TASK PROMPT -> Your answer must be an exact copy of the data, without any pictures.

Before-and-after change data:
—————

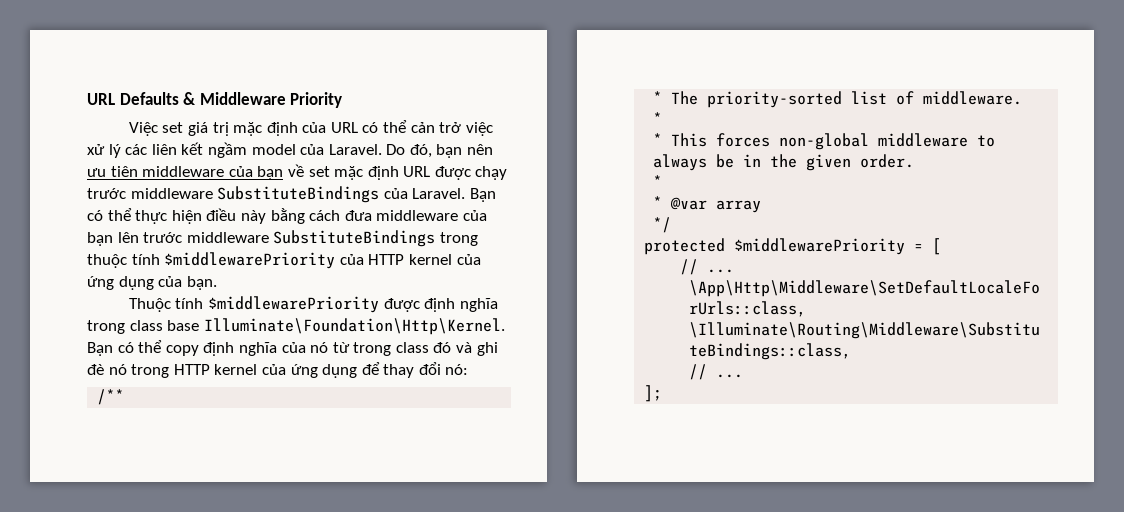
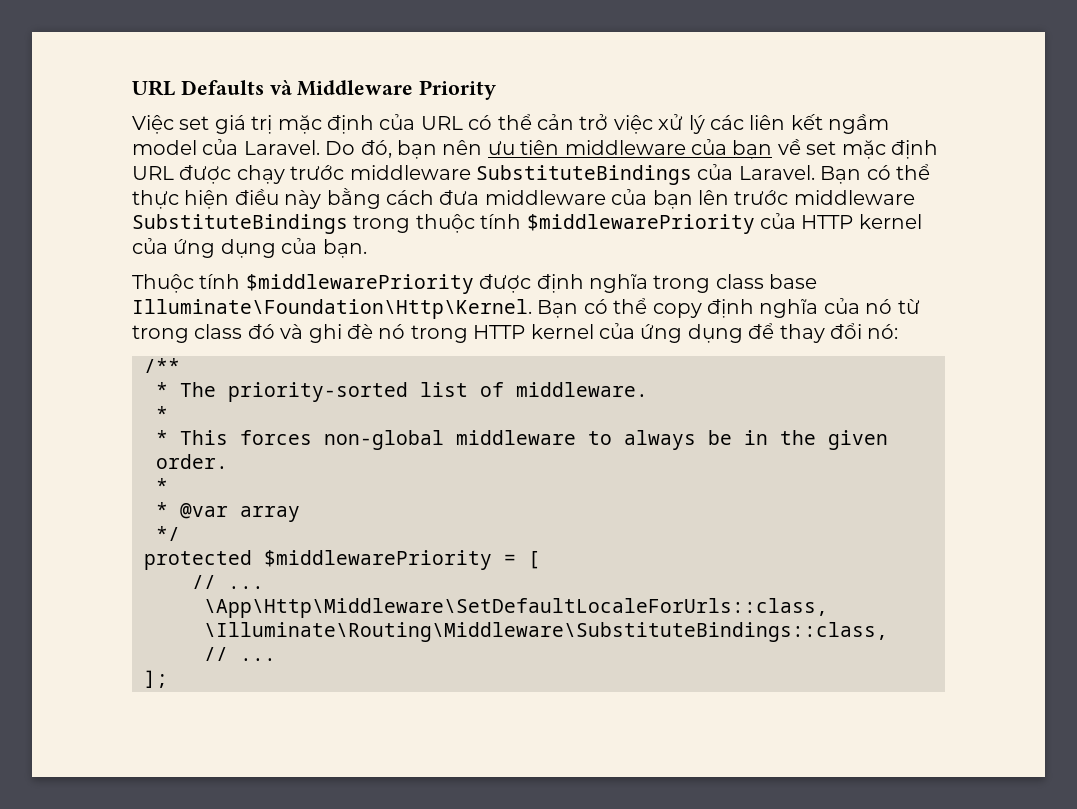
- URL Defaults & Middleware Priority
+ URL Defaults và Middleware Priority

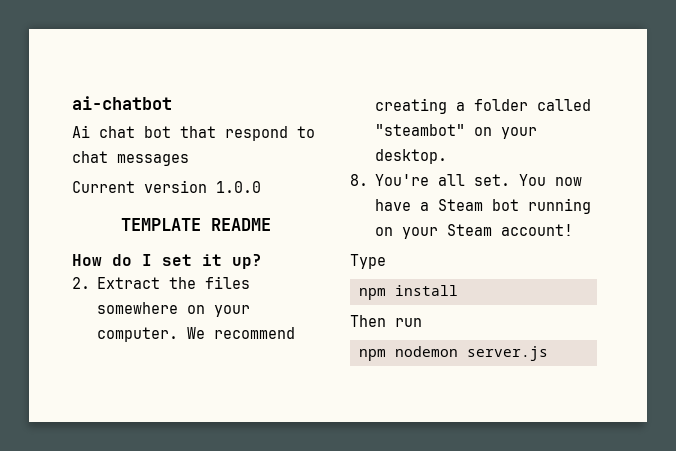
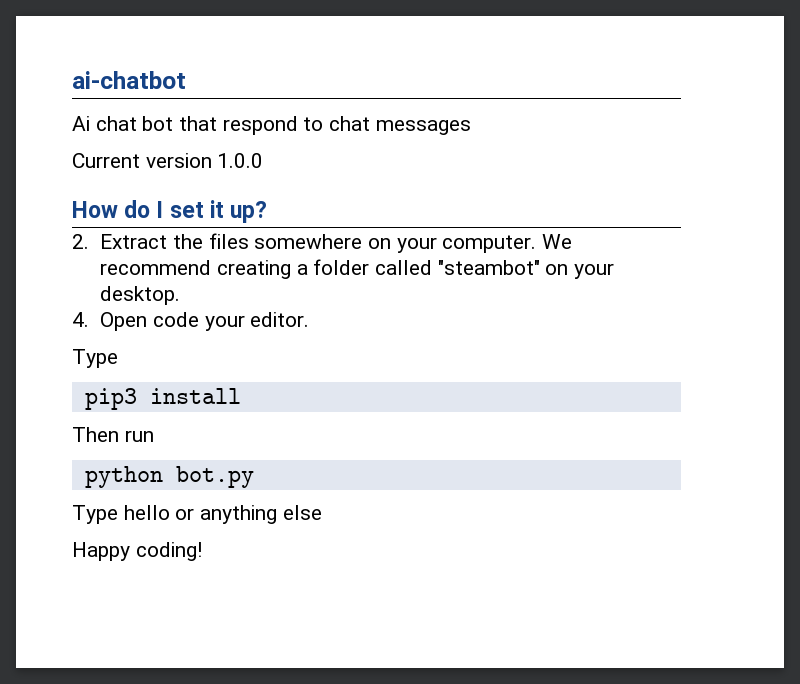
- TEMPLATE README
- 8. You're all set. You now have a Steam bot running on your Steam account!
+ 4. Open code your editor.
- npm install
+ pip3 install
- npm nodemon server.js
+ python bot.py
+ Type hello or anything else
+ Happy coding!

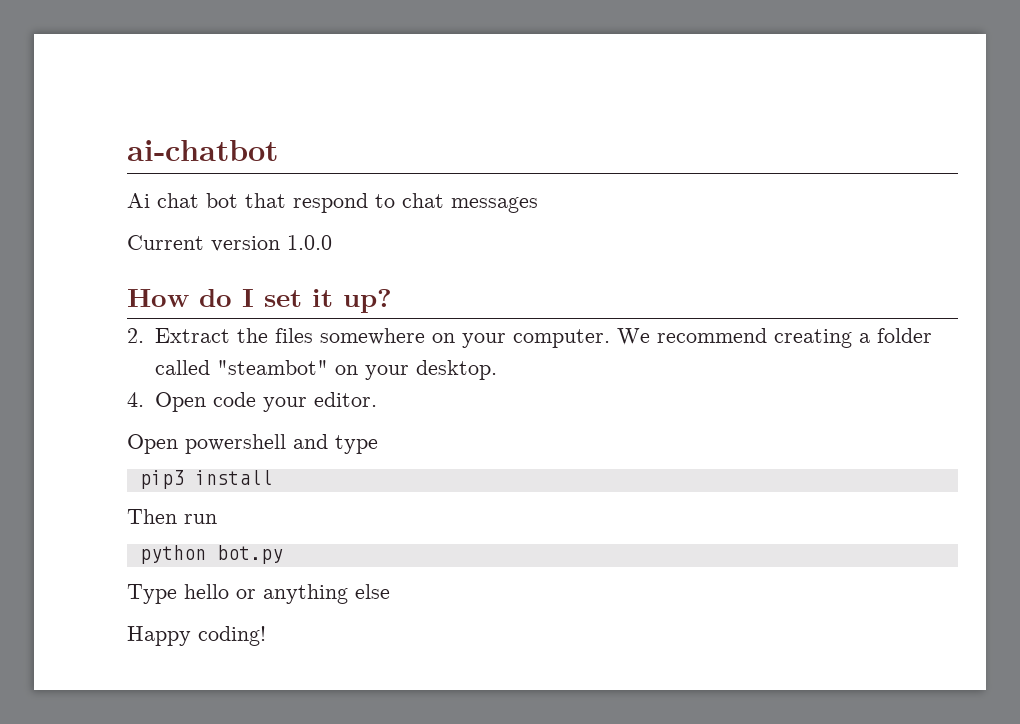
  4. Open code your editor.
- Type
+ Open powershell and type

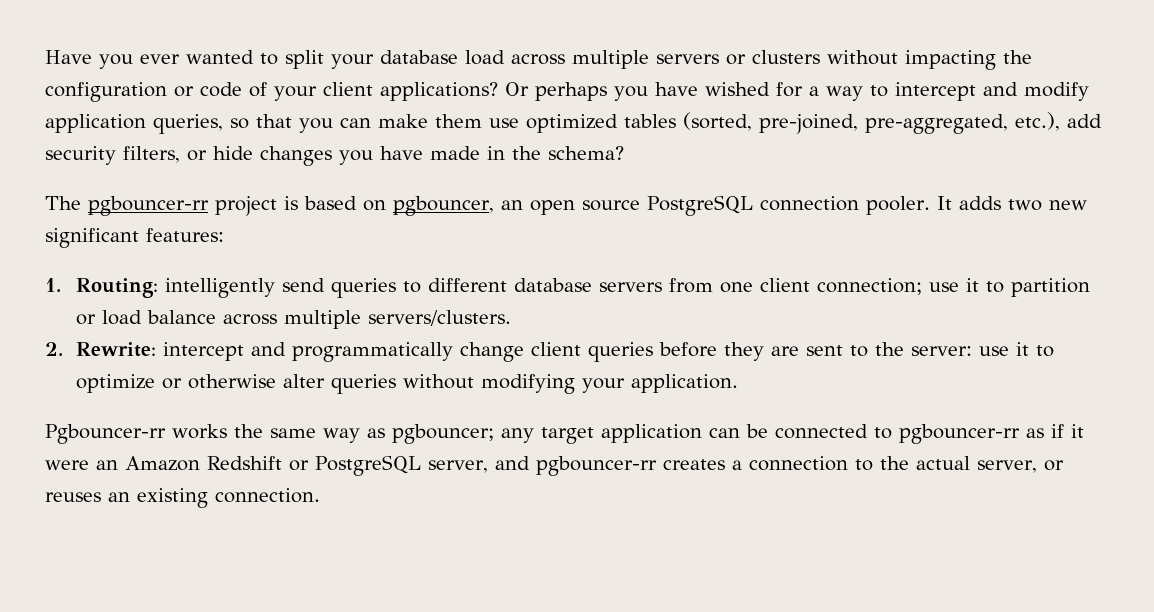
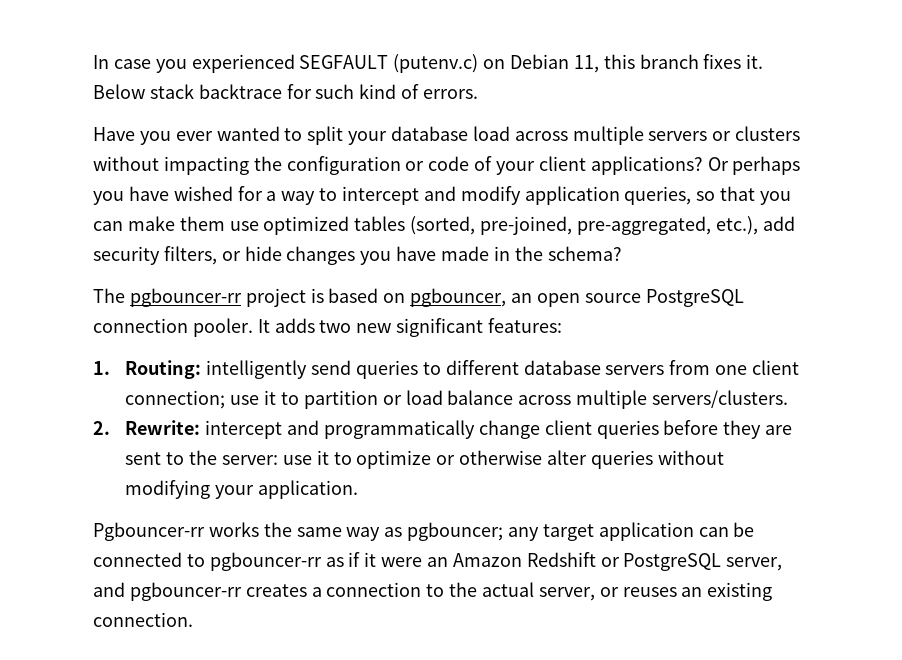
+ In case you experienced SEGFAULT (putenv.c) on Debian 11, this branch fixes it. Below stack backtrace for such kind of errors.

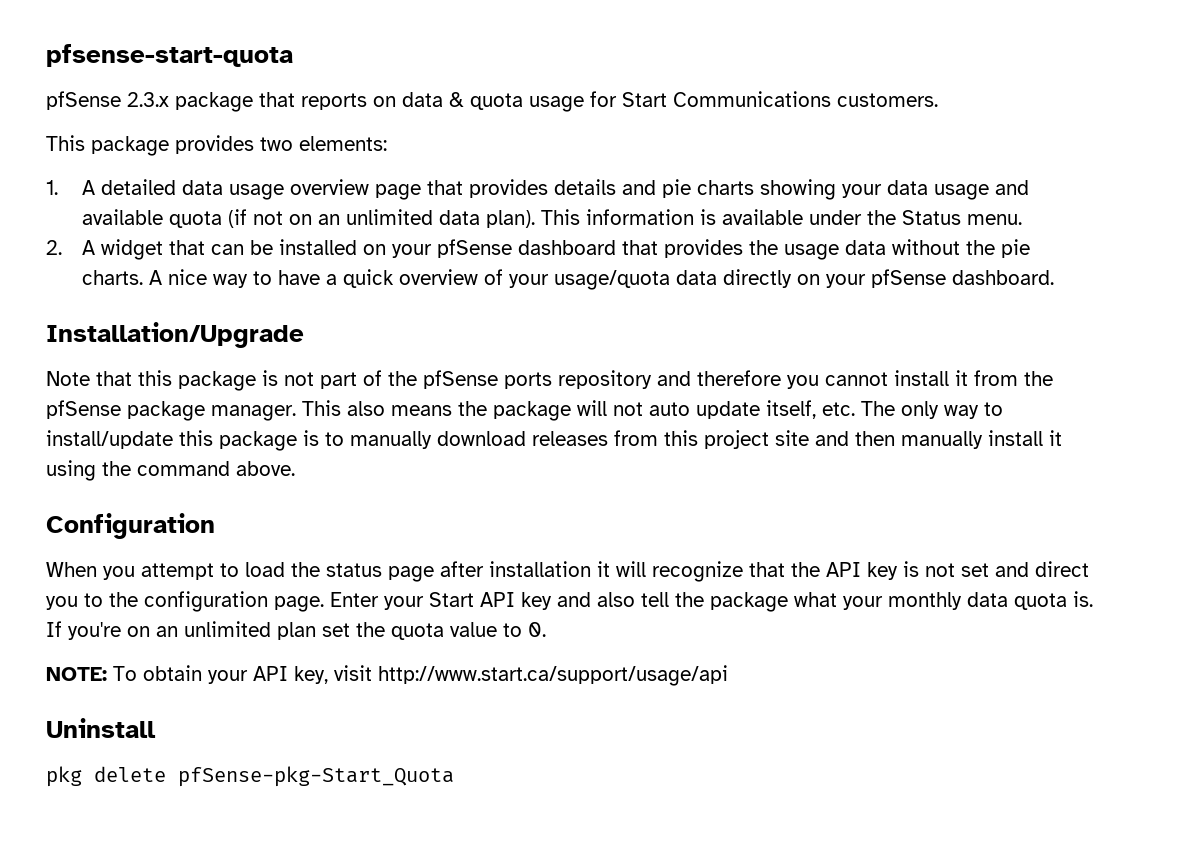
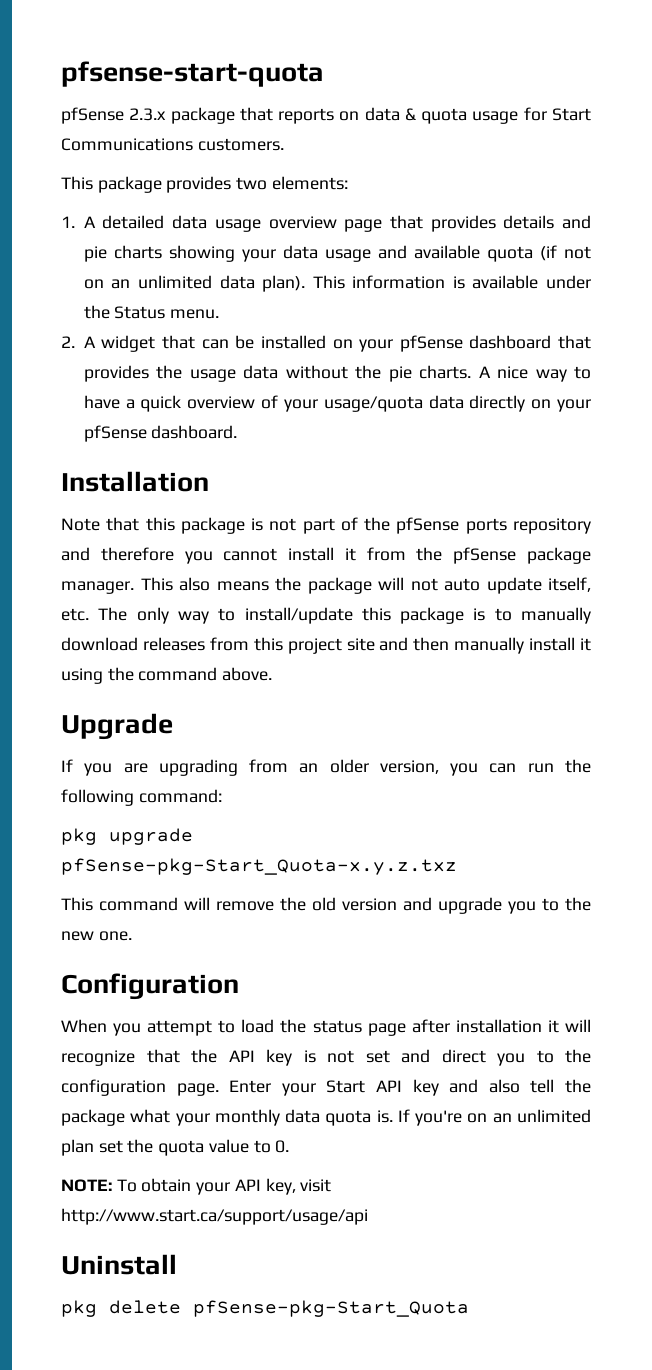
- Installation/Upgrade
+ Installation
+ Upgrade
+ If you are upgrading from an older version, you can run the following command:
+ pkg upgrade pfSense-pkg-Start_Quota-x.y.z.txz
+ This command will remove the old version and upgrade you to the new one.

—————

SOLUTION TO THIS TASK ->
- URL Defaults & Middleware Priority
+ URL Defaults và Middleware Priority

- TEMPLATE README
- 8. You're all set. You now have a Steam bot running on your Steam account!
+ 4. Open code your editor.
- npm install
+ pip3 install
- npm nodemon server.js
+ python bot.py
+ Type hello or anything else
+ Happy coding!

  4. Open code your editor.
- Type
+ Open powershell and type

+ In case you experienced SEGFAULT (putenv.c) on Debian 11, this branch fixes it. Below stack backtrace for such kind of errors.

- Installation/Upgrade
+ Installation
+ Upgrade
+ If you are upgrading from an older version, you can run the following command:
+ pkg upgrade pfSense-pkg-Start_Quota-x.y.z.txz
+ This command will remove the old version and upgrade you to the new one.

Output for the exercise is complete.